▶ **Records supplied**:
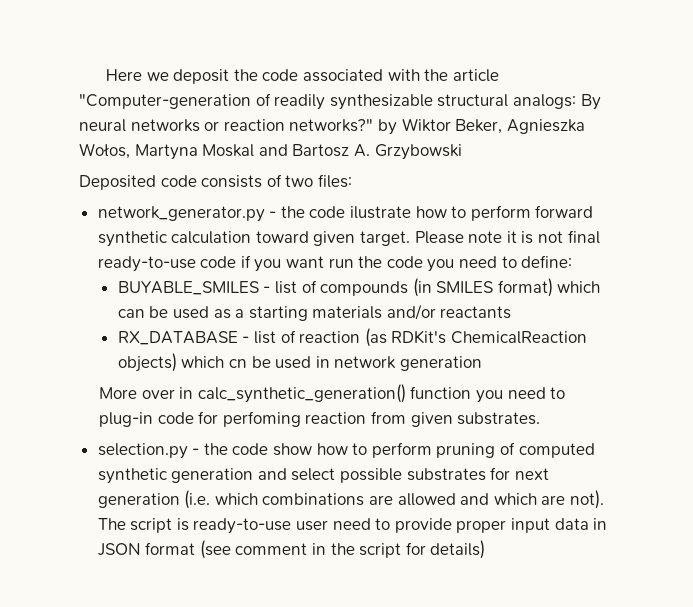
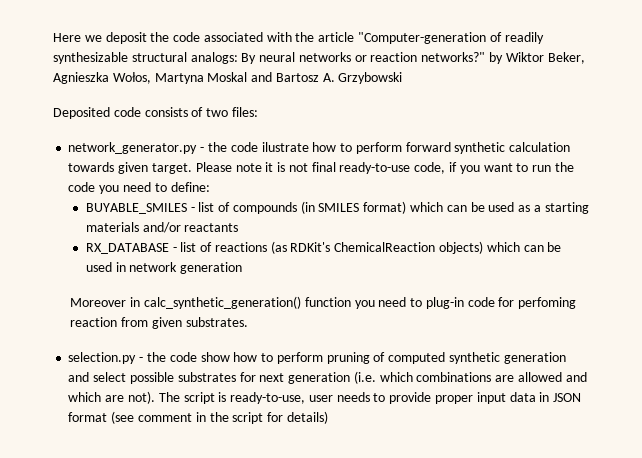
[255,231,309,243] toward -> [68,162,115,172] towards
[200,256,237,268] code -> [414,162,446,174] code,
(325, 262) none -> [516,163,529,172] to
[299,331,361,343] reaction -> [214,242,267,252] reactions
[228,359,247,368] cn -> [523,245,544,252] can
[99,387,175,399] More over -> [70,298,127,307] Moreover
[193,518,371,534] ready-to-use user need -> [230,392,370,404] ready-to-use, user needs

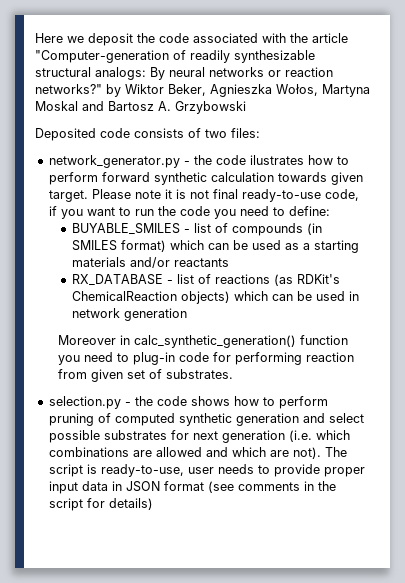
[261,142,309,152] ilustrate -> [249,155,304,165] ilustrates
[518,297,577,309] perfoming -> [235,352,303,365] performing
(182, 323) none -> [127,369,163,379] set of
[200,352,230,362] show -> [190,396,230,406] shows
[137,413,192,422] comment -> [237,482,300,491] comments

* * *

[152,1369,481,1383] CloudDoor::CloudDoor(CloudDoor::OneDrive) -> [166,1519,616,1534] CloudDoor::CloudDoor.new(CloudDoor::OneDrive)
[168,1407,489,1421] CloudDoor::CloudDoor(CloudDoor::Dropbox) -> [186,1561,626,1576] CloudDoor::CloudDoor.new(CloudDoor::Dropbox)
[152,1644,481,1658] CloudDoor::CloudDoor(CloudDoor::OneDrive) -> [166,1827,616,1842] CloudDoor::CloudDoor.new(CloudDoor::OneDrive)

▶ **Task item**: Would you copy, word for word, only the lines above from the one containing "[299,331,361,343] reaction ->" through the one containing "[137,413,192,422] comment ->", both included, and please leave out the pictures?

▶ **Task response**:
[299,331,361,343] reaction -> [214,242,267,252] reactions
[228,359,247,368] cn -> [523,245,544,252] can
[99,387,175,399] More over -> [70,298,127,307] Moreover
[193,518,371,534] ready-to-use user need -> [230,392,370,404] ready-to-use, user needs

[261,142,309,152] ilustrate -> [249,155,304,165] ilustrates
[518,297,577,309] perfoming -> [235,352,303,365] performing
(182, 323) none -> [127,369,163,379] set of
[200,352,230,362] show -> [190,396,230,406] shows
[137,413,192,422] comment -> [237,482,300,491] comments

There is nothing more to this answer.